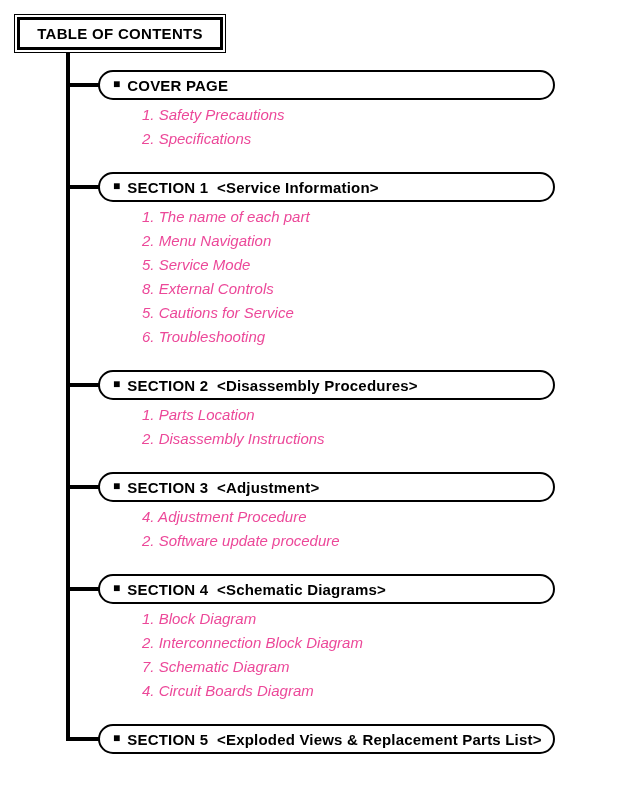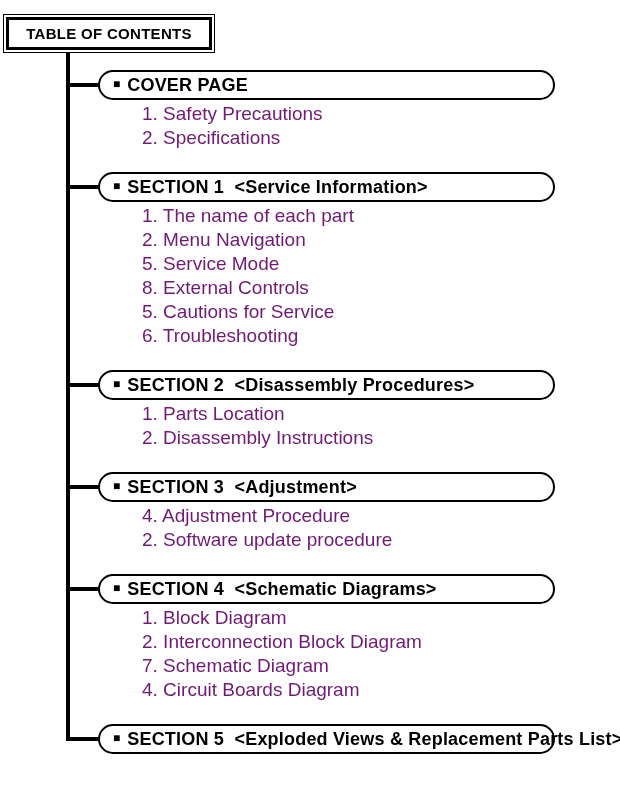--- a/index.html
+++ b/index.html
@@ -8,21 +8,21 @@
     width: 620px;
     height: 809px;
     background: #fff;
     overflow: hidden;
     font-family: "Liberation Sans", sans-serif;
     color: #000;
   }
   
   .toc-box {
     position: absolute;
-    left: 6px;
+    left: 17px;
     top: 17px;
     width: 206px;
     height: 33px;
     box-sizing: border-box;
     border: 3px solid #000;
     outline: 1px solid #000;
     outline-offset: 2px;
     background: #fff;
     display: flex;
     align-items: center;
@@ -76,36 +76,37 @@
   }
   .bullet {
     font-size: 12px;
     line-height: 1;
     margin-right: 7px;
     position: relative;
     top: -1px;
   }
   .pill-label {
     font-weight: bold;
-    font-size: 18px;
+    font-size: 15px;
     white-space: pre;
     letter-spacing: 0.2px;
   }
   .items {
     list-style: none;
     margin: 2px 0 0 0;
     padding: 0 0 0 44px;
   }
   .item {
     height: 24px;
     display: flex;
     align-items: center;
-    font-size: 19px;
-    color: #701a75;
+    font-size: 15px;
+    color: #ec4899;
     white-space: pre;
+    font-style: italic;
   }
 </style>
 </head>
 <body>
 
 <div class="page">
   <div class="toc-box">
     <span class="toc-title">TABLE OF CONTENTS</span>
   </div>
   <div class="trunk" id="trunk" style="height: 688px;"></div>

##############################

**Exercise objective**
Within the material above, find every line containing the word "outline" and copy it.

**Your response**
     outline: 1px solid #000;
     outline-offset: 2px;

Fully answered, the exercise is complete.